Linux continues squeezing even more performance out of AMD EPYC/Zen platforms.
Longtime kernel developer Mel Gorman who authored the change explained, "[A kernel scheduler change from 2020] allowed an imbalance between NUMA nodes such that communicating tasks would not be pulled apart by the load balancer. This works fine when there is a 1:1 relationship between LLC and node but can be suboptimal for multiple LLCs if independent tasks prematurely use CPUs sharing cache. Zen* has multiple LLCs per node with local memory channels and due to the allowed imbalance, it's far harder to tune some workloads to run optimally than it is on hardware that has 1 LLC per node. This patch allows an imbalance to exist up to the point where LLCs should be balanced between nodes."

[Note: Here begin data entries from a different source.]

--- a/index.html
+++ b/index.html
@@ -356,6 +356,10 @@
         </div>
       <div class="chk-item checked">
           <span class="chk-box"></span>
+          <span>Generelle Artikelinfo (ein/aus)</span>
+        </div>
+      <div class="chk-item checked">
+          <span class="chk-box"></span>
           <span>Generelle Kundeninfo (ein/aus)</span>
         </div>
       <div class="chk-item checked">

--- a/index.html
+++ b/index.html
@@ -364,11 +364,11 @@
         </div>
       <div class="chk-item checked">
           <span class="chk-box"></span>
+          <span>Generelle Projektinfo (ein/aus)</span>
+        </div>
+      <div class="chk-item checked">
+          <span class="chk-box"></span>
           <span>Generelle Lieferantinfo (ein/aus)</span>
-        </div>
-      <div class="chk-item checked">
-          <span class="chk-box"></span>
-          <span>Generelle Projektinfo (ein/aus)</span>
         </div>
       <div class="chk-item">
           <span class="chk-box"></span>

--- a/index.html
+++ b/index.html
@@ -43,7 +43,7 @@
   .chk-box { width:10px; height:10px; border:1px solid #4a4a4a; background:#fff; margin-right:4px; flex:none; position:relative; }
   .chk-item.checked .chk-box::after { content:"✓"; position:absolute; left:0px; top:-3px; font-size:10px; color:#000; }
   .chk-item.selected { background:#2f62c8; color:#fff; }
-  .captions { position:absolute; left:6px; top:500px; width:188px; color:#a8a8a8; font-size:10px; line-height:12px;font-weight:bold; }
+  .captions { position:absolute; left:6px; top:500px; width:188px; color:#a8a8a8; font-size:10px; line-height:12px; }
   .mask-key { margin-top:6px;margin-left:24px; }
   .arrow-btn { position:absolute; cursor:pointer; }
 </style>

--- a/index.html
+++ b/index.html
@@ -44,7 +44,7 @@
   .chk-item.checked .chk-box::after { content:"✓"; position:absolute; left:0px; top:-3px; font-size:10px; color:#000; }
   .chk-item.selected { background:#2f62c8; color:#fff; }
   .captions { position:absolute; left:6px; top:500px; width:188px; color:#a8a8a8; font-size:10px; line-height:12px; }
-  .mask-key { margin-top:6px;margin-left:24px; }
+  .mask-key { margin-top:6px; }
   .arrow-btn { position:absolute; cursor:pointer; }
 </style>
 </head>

This Linux scheduler change for balancing between NUMA nodes is being improved for cases of the CPU having multiple LLCs per node.
What's exciting though is the end result and that is with an AMD Zen 3 platform he's been testing, the OpenMP-parallelized Stream memory benchmark was 173~272% faster depending upon the memory operation tested. It's a huge win for the upstream Stream memory benchmark but also other workloads depending upon behavior.
There can be huge improvements to performance and lower variation between runs depending upon the particular workload...
For the common Coremark CPU benchmark, the harmonic mean performance was up by 10% with this patch or the maximum result was 17% faster. For the SPECjbb Java benchmark, the performance was up by as much as 18%. The NPB EP benchmark saw a ~17% improvement in performance too and less deviation between runs. Even for workloads where the overall benchmark result didn't see much change, the deviation between runs was lower with this scheduler patch.
The sched/fair patch was pulled into sched/core, which means that barring any issues turning up in the next few weeks, this should be sent in for the Linux 5.18 merge window next month. Linux 5.18 is looking more and more exciting for its spring kernel release with a ton of great improvements. I'll, of course, have out my own benchmarks with this patch and other changes in due course.